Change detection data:
<<<<

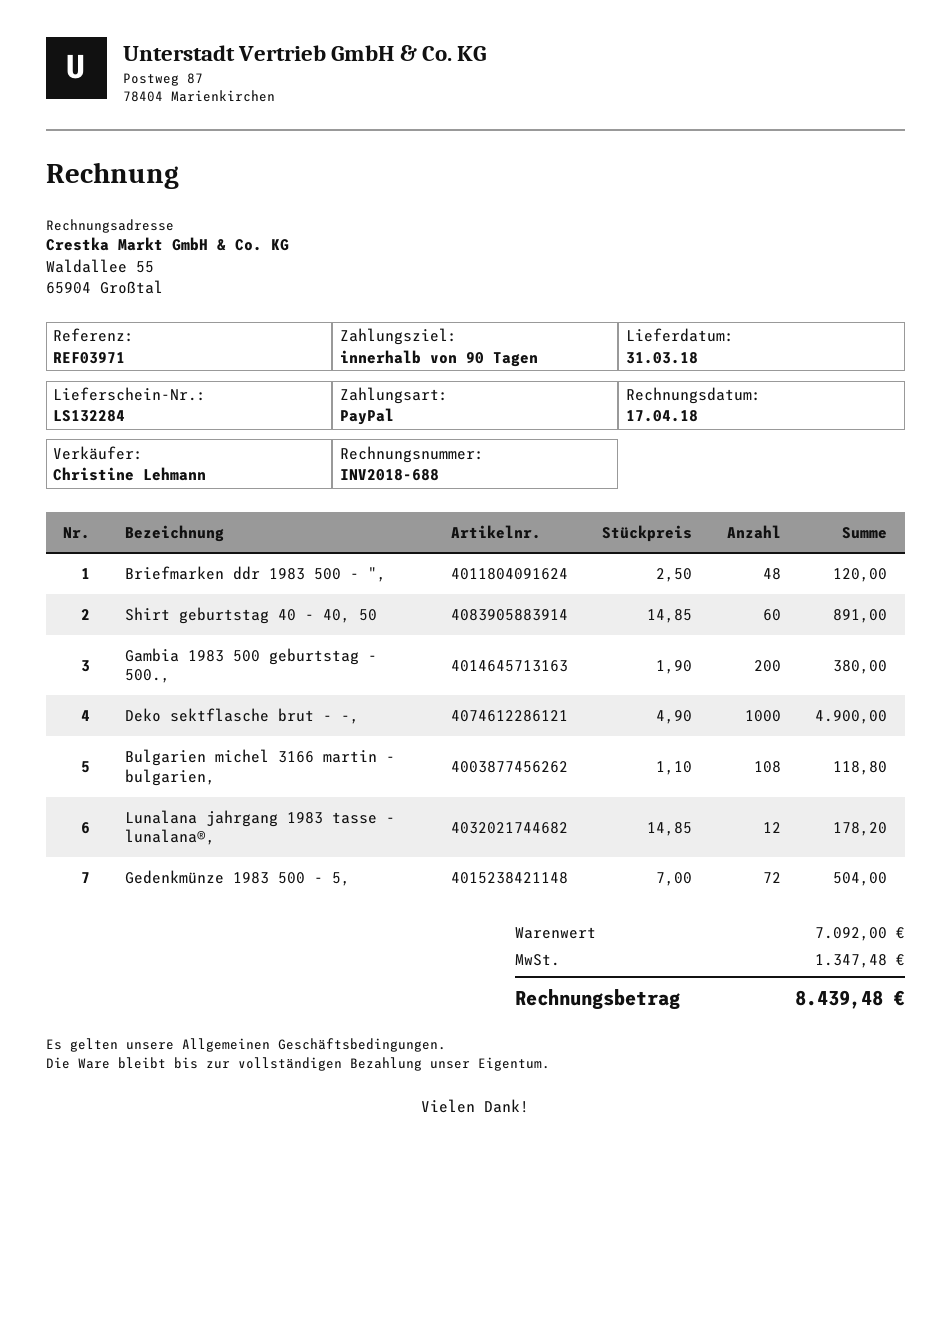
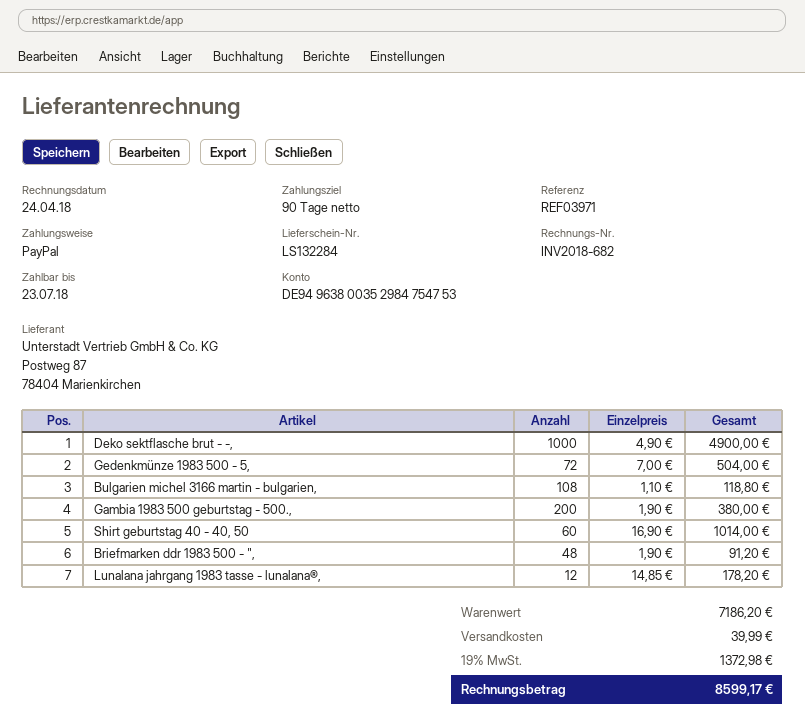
invoice number: INV2018-688 -> INV2018-682
invoice date: 2018-04-17 -> 2018-04-24
Briefmarken ddr 1983 500 - ",: 48 x 2.50 = 120.00 -> 48 x 1.90 = 91.20
Shirt geburtstag 40 - 40, 50: 60 x 14.85 = 891.00 -> 60 x 16.90 = 1014.00
subtotal: 7092.00 -> 7186.20
shipping: none -> 39.99
tax: 1347.48 -> 1372.98
total: 8439.48 -> 8599.17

>>>>

# Your goal
Repeat the data above exactly, images excluded.

# Answer to this problem
invoice number: INV2018-688 -> INV2018-682
invoice date: 2018-04-17 -> 2018-04-24
Briefmarken ddr 1983 500 - ",: 48 x 2.50 = 120.00 -> 48 x 1.90 = 91.20
Shirt geburtstag 40 - 40, 50: 60 x 14.85 = 891.00 -> 60 x 16.90 = 1014.00
subtotal: 7092.00 -> 7186.20
shipping: none -> 39.99
tax: 1347.48 -> 1372.98
total: 8439.48 -> 8599.17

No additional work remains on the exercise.